# MistKing or Humidifier



## nightowl (Dec 13, 2010)

Hello Experts,
I have finally started moving along with my vivarium and needed some advice. I love DIY but need some direction on whether or not a DIY humidfier would have enough pressure to support two tanks about 4-6 feet apart or should I just get the MistKing system. Either way I need to know how many nozzles for each 12 x 12 x 18 enclosure.

Thanks in advance


----------



## goof901 (Jan 9, 2012)

the humidifier is not gonna cut it. you need mist to water the plants and rinse all the frog waste off. i'm not sure about how many misting heads. maybe marty or someone else will chime in on that part


----------



## frogfreak (Mar 4, 2009)

I'd grab up a mistking and only one nozzle should be needed/viv. Two tops.

Best


----------



## ZookeeperDoug (Jun 5, 2011)

Definitely a Mist King, one of the top 5 items every dart frog fanatic should have. I'd honestly put it at #1. It will be overkill for just those two tanks, but, chances are you will expand in the future. Don't bother with humidifiers unless you like the effect, and I say that having installed them on all but 1 of my tanks.


----------



## Pumilo (Sep 4, 2010)

MistKing all the way. I agree with Glenn, one nozzle per viv will be all you need for that size.


----------



## jeeperrs (Jan 14, 2010)

The MistKing is a bigger upfront investment but you will have much more flexibility and better use for the long term. Mine has been running for a little over two years and it has had zero problems. You will get your money back by not having plants or frogs die


----------



## jpstod (Sep 8, 2005)

Two different pieces of equipment for two different uses..
Do you put Oranges in your Apple Pie?
Ideal situation have both..


Mistking to wash down and water plants and remove waste from glass
Humidifier to help with humidity and control moisture in areas where plain misting does not reach. and add cool effects to the Tank


----------



## nightowl (Dec 13, 2010)

Thanks everyone for the replies. I will place an order for a MistKing this week. So far the reviews has been great.
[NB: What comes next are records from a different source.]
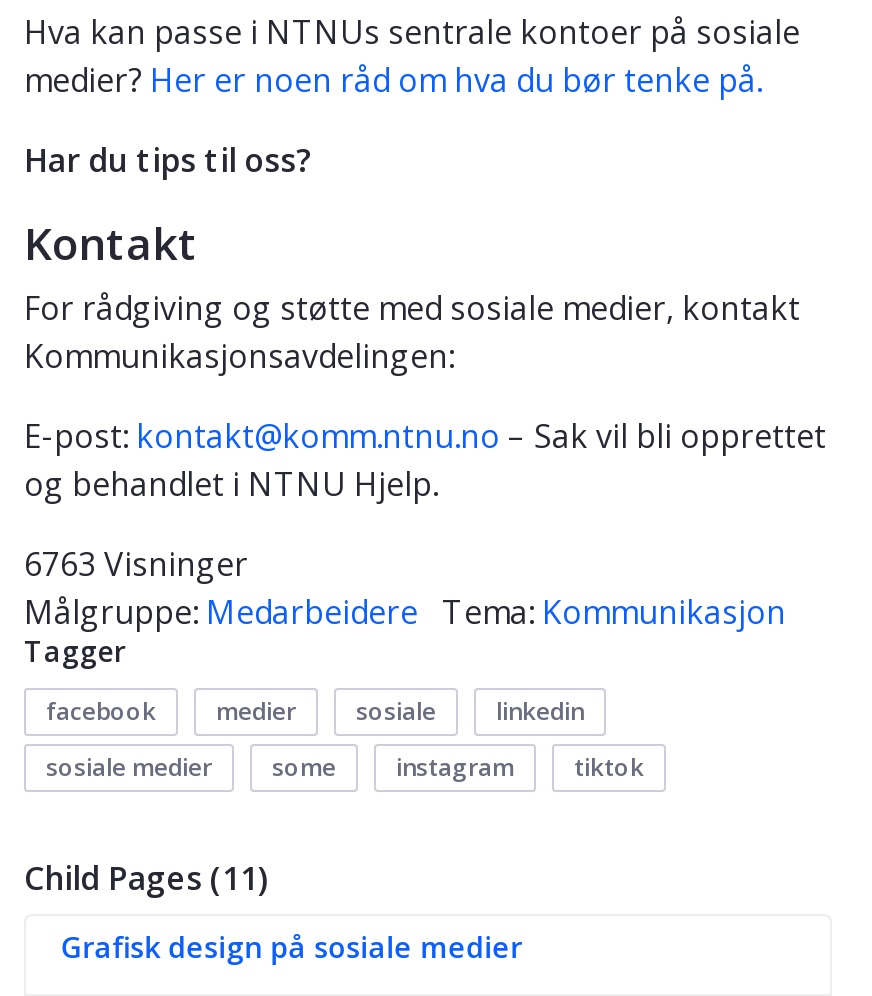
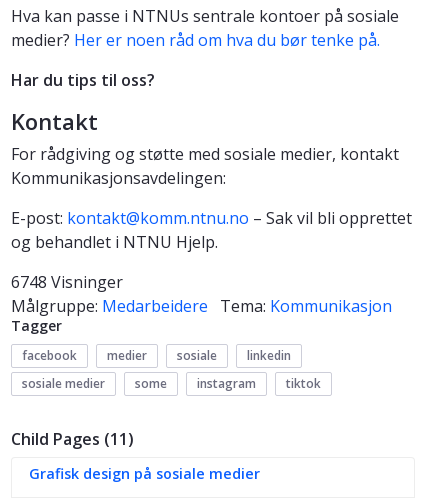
- 6763 Visninger
+ 6748 Visninger
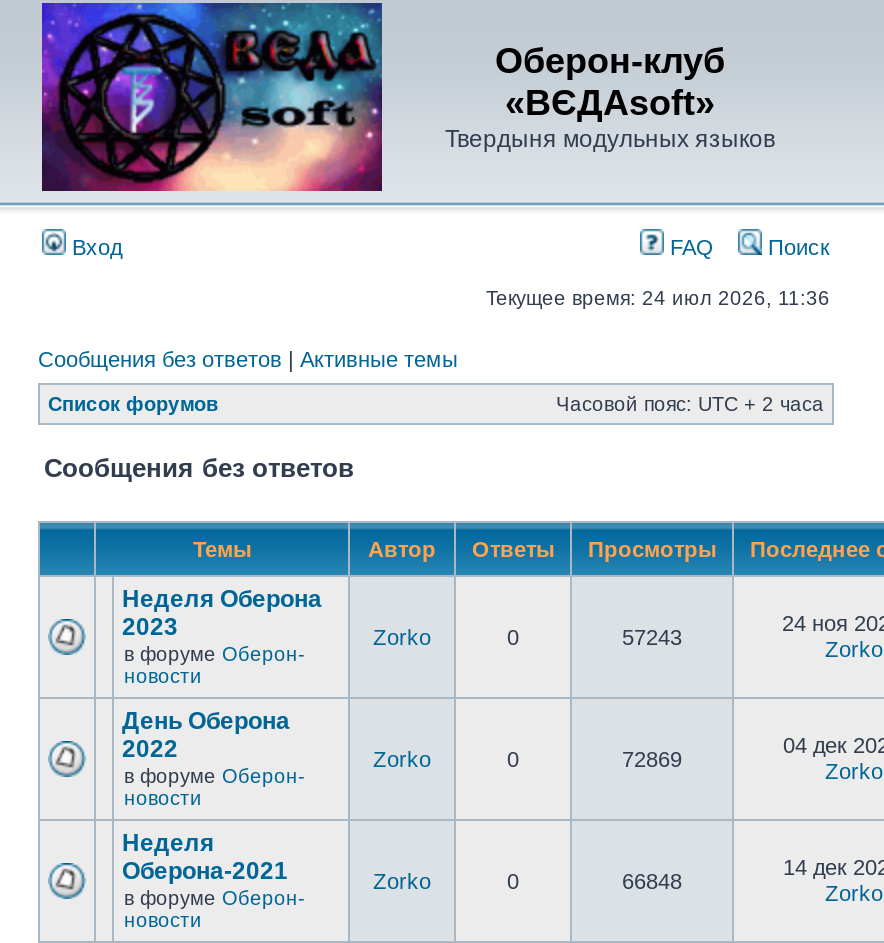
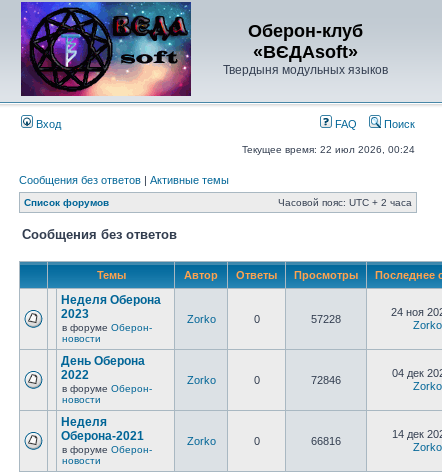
- Текущее время: 24 июл 2026, 11:36
+ Текущее время: 22 июл 2026, 00:24

- 57243
+ 57228

- 72869
+ 72846

- 66848
+ 66816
Right after I posted I realized I should have asked what extra parts will I most likely need? If anyone has a list (elbows, tees, etc) please let me know.


----------



## Pumilo (Sep 4, 2010)

1) You need this basic starter kit. MistKing Misting Systems by Jungle Hobbies Ltd You do not need any of the options. Whether you WANT any of the options is up to you. 
2) You will need a reservoir. A cheap 5 gallon bucket is a popular choice. The bulkhead you need is already included in the kit above.
3) You will need this misting assembly for your second tank. MistKing Misting Systems by Jungle Hobbies Ltd (technically, this one goes in the first tank as it has the T fitting. The kit supplied one goes in the second viv as it has the ending elbow fitting.)
4) You will need extra hose. How much you need is up to you to measure out. Get a little extra for mistakes. It's cheap at a whopping 35 cents a foot. MistKing Misting Systems by Jungle Hobbies Ltd
5) You will need a 5/8" diamond glass drilling bit. eBay is a good source for a cheap one. Should be able to find one for around $6. Here is how to drill your glass. http://www.dendroboard.com/forum/parts-construction/58594-how-drill-your-glass.html
That should be everything you need to plumb up your 2 vivs.


----------



## nightowl (Dec 13, 2010)

I will place the order for this tonight . Thanks again for all the help you all have given so far. This helps make noobs like myself feel welcomed and not afraid to ask more questions.


----------



## J Teezy (Jan 25, 2012)

mistking all the way even if its for only one tank its still worth it for the simple fact i don't have to worry about being around to mist my tank.

Foggers are more for effect if you ask me. Like everyone has said, misting gets water to your plants, washes the leaves, glass, gives your frogs a bath =), etc. If you are only going to have one method for humidity then go mister, if you can have humidity and show, get a mister and a fogger. If i had a mister and fogger i would probably lower the amount of misting per day i did and use the fogger for more of humidity and the mister to water my plants and stuff.

You won't be disappointed with a mistking, but honestly if you think you'll have a few tanks going get the ultimate package, the zip drip valve is worth it and not to mention you get 3 nozzles, more tubing, and several other things you may not think you'll need but at some point you probably will


----------



## nightowl (Dec 13, 2010)

J Teezy and all I have placed my order and by the sounds of it will not be disappointed. 

Pumilo,
Thanks for the list of items it made ordering a breeze.


----------



## jeeperrs (Jan 14, 2010)

You will be very happy you did


----------



## nightowl (Dec 13, 2010)

Tuesday end of day I will be part of the MistKing club. I received my tracking information and it's in transit.


----------